User interface change data:
Start of Block

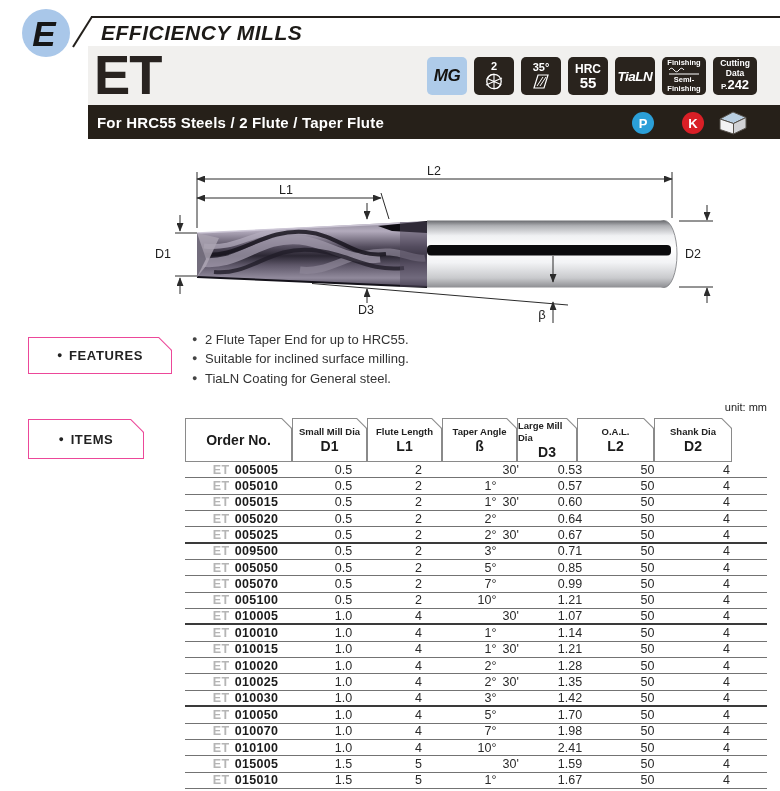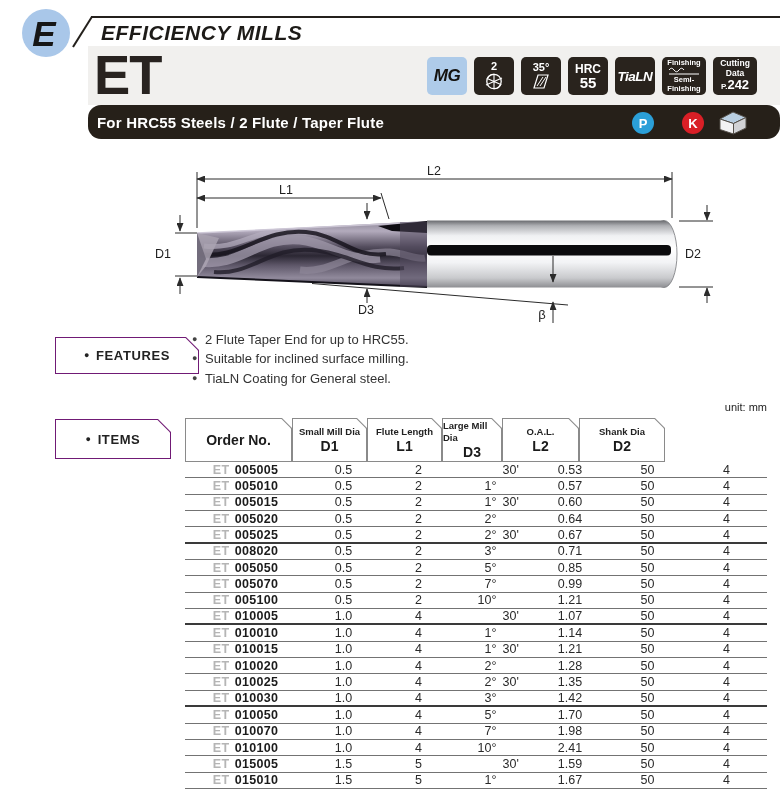"For HRC55 Steels / 2" .sub-bar { border-radius: 13px -> none }
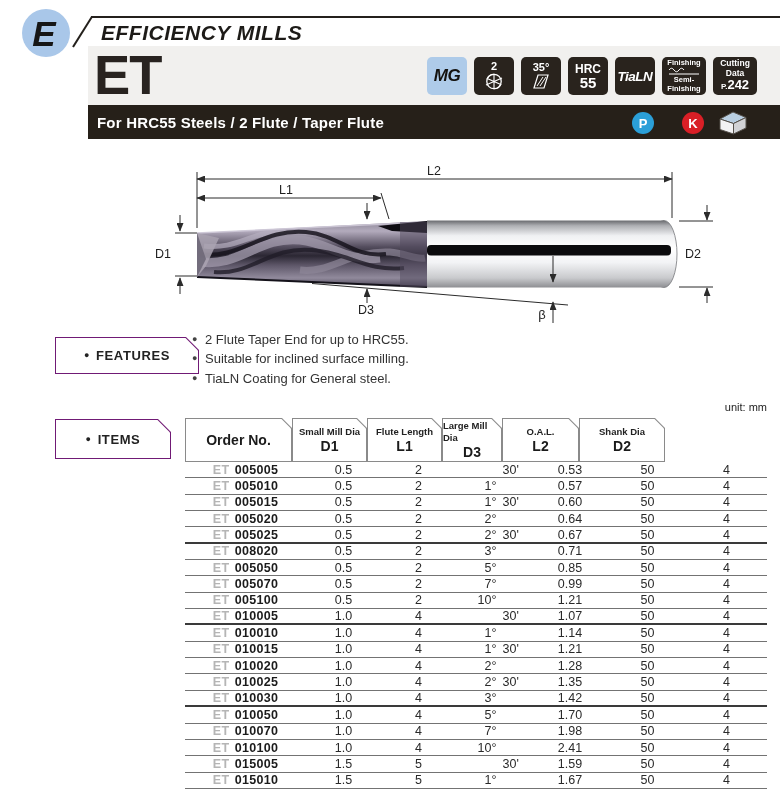"● FEATURES" .nbox { background: #701a75 -> #ec4899; margin-left: 27px -> none }
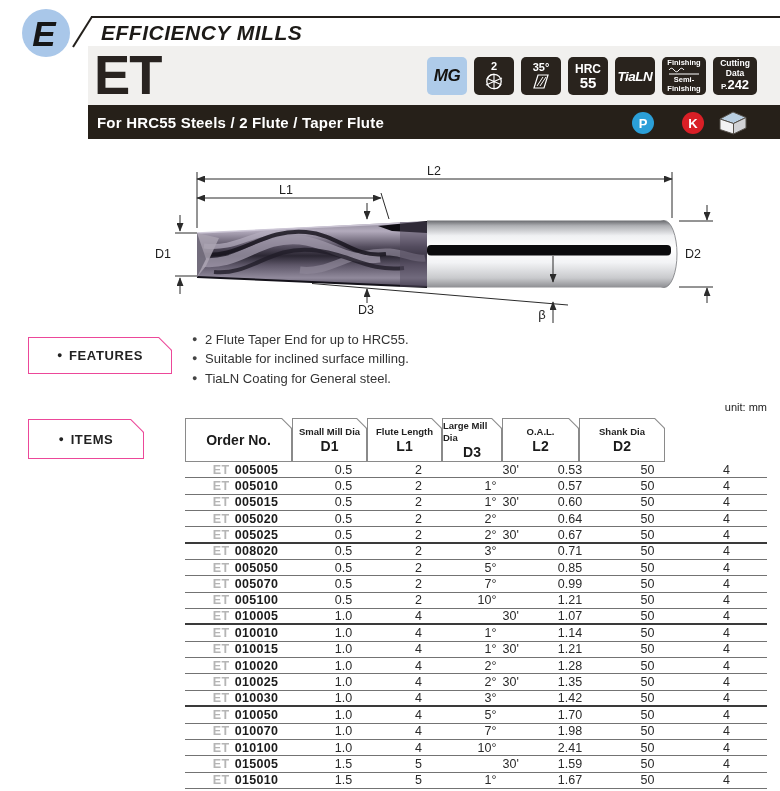"Taper Angle" div.hcell { html: none -> <div> <div> <div>Taper Angle</div> <div>ß</div> </div> </div> }
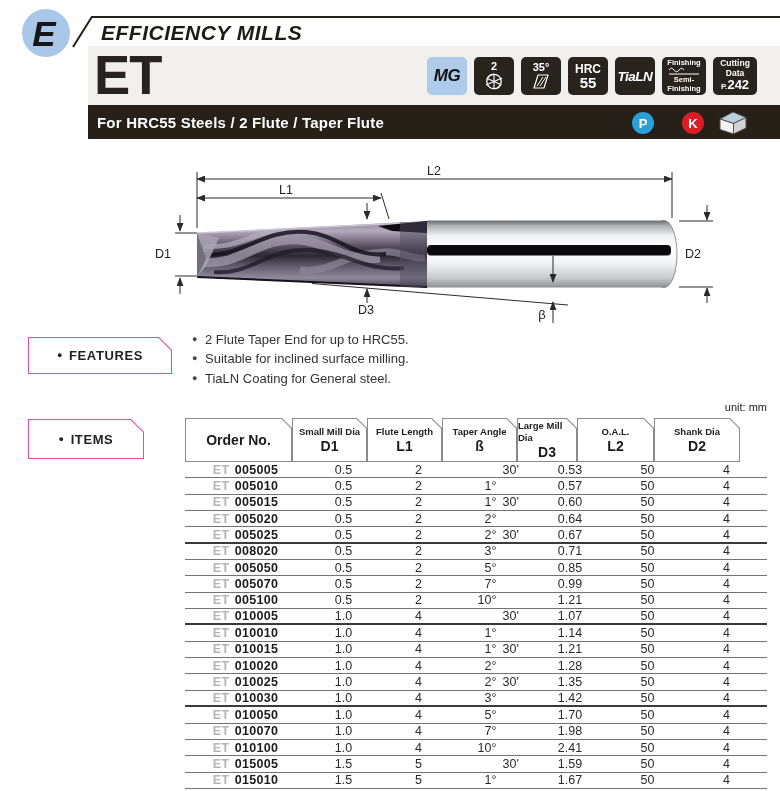"Shank Dia" .w6 { width: 86px -> 78px }
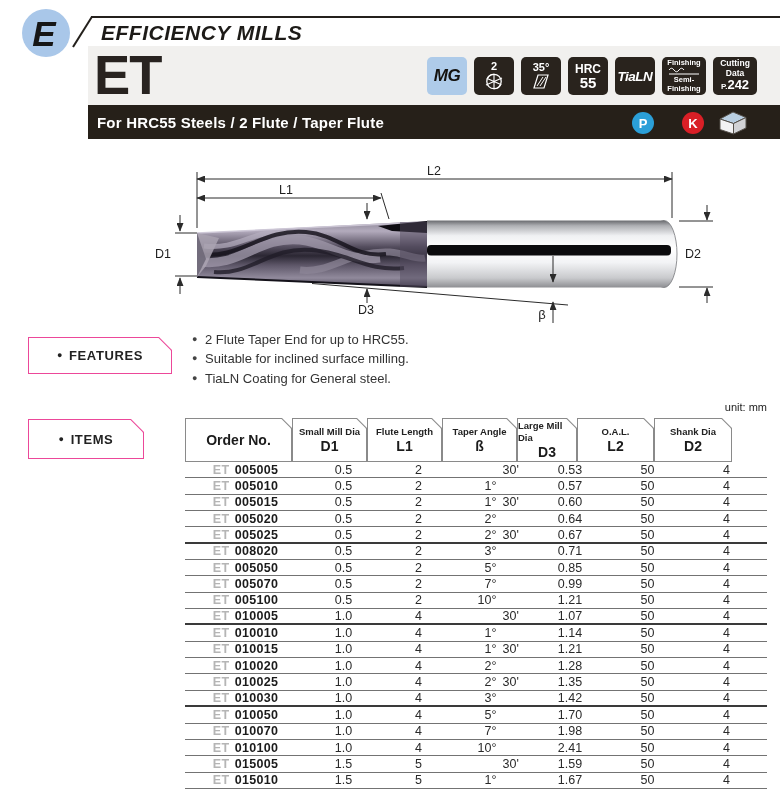"008020" span.code { text: 008020 -> 009500 }
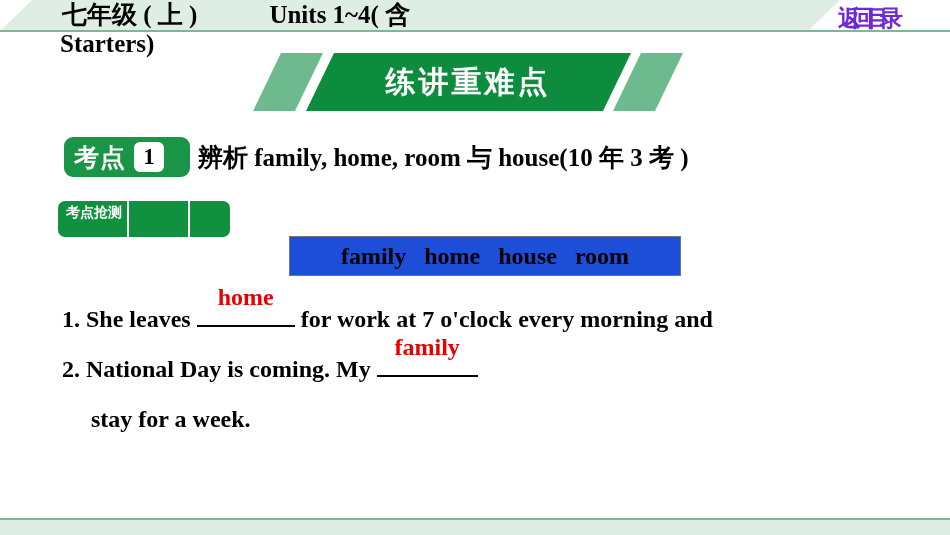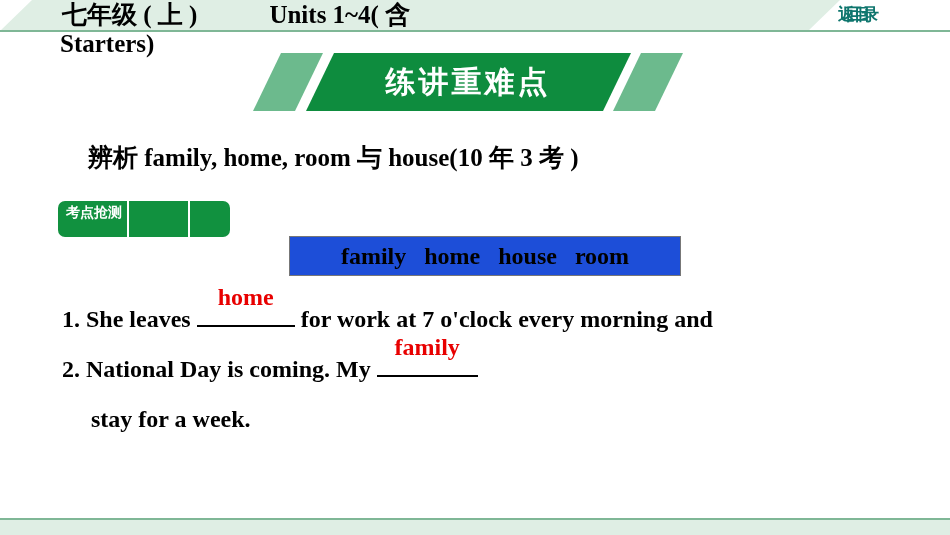"返回目录" .return-link { color: #0f766e -> #6d28d9; font-size: 17px -> 23px }
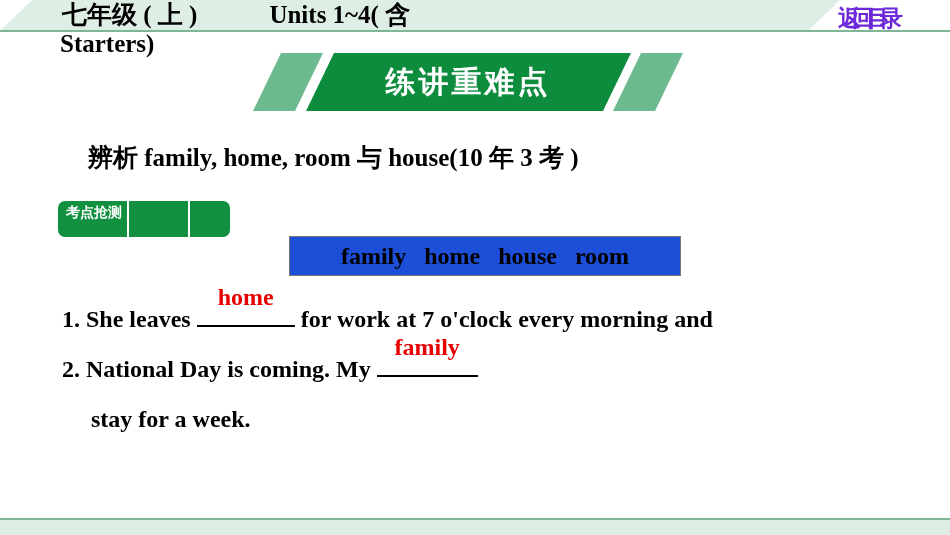"考点" div.kaodian-badge { html: none -> <div> <span>考点</span> <span>1</span> </div> }
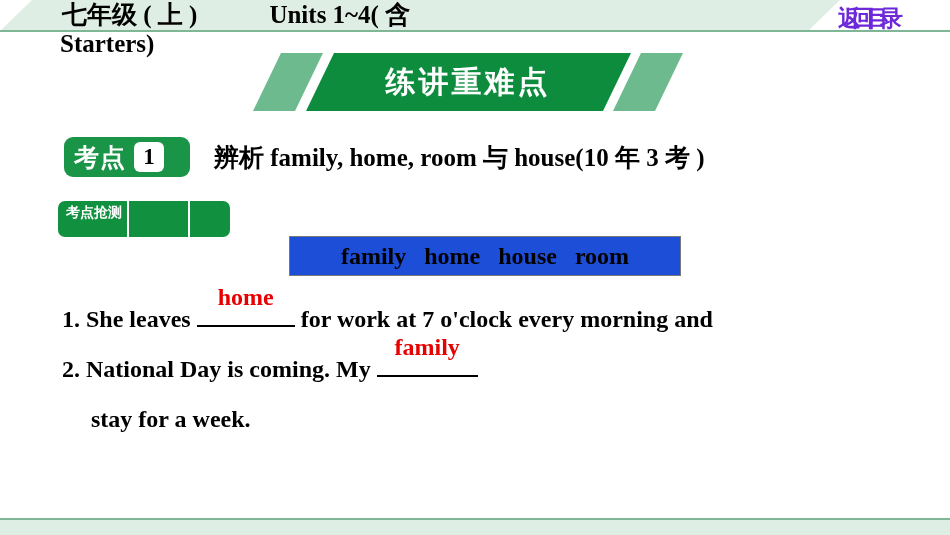"辨析 family, home, room 与" .kaodian-title { margin-left: 24px -> 8px }
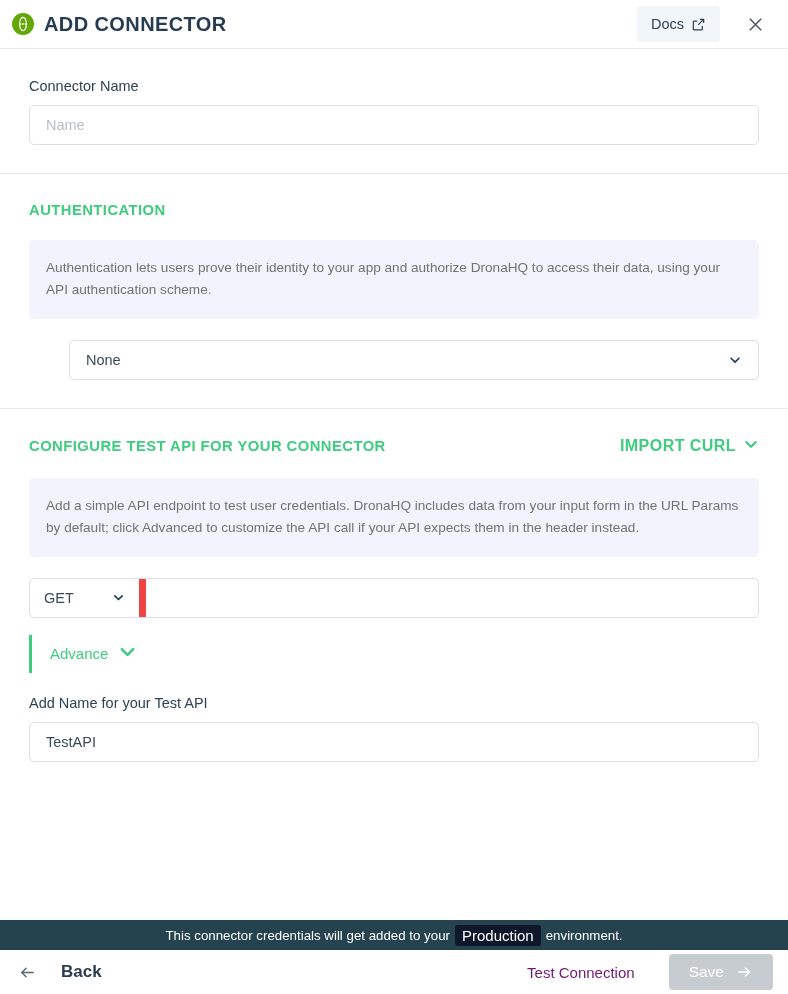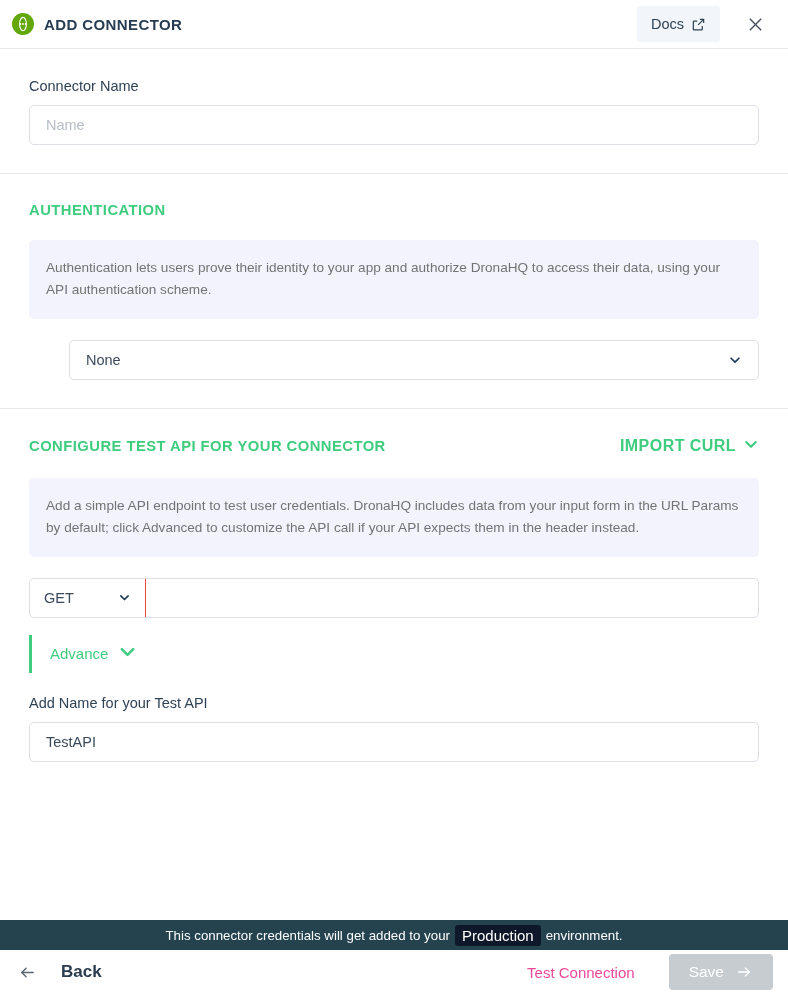"ADD CONNECTOR" .header-title { font-size: 15px -> 20px }
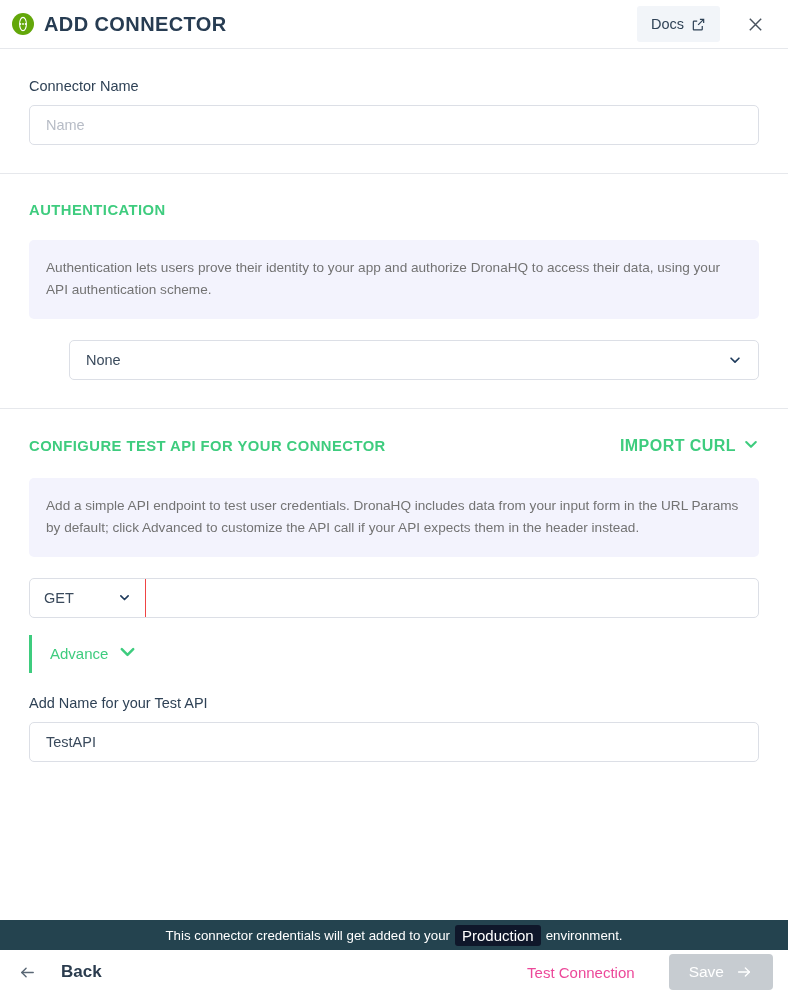"GET" .method-select { border-right: 1px solid #ef4444 -> 7px solid #ef4444 }
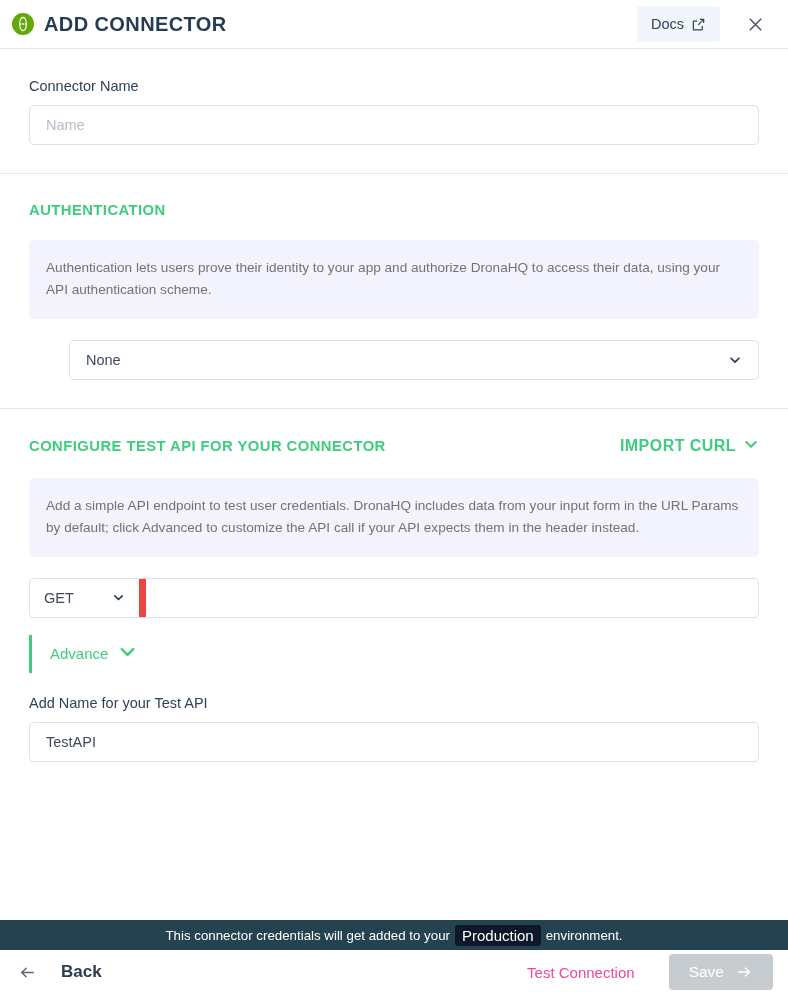"Test Connection" .test-conn { color: #ec4899 -> #701a75 }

End of Block

**Exercise**
The full data, repeated exactly and stripped of its pictures, is the expected answer.

**Task result**
"For HRC55 Steels / 2" .sub-bar { border-radius: 13px -> none }
"● FEATURES" .nbox { background: #701a75 -> #ec4899; margin-left: 27px -> none }
"Taper Angle" div.hcell { html: none -> <div> <div> <div>Taper Angle</div> <div>ß</div> </div> </div> }
"Shank Dia" .w6 { width: 86px -> 78px }
"008020" span.code { text: 008020 -> 009500 }
"返回目录" .return-link { color: #0f766e -> #6d28d9; font-size: 17px -> 23px }
"考点" div.kaodian-badge { html: none -> <div> <span>考点</span> <span>1</span> </div> }
"辨析 family, home, room 与" .kaodian-title { margin-left: 24px -> 8px }
"ADD CONNECTOR" .header-title { font-size: 15px -> 20px }
"GET" .method-select { border-right: 1px solid #ef4444 -> 7px solid #ef4444 }
"Test Connection" .test-conn { color: #ec4899 -> #701a75 }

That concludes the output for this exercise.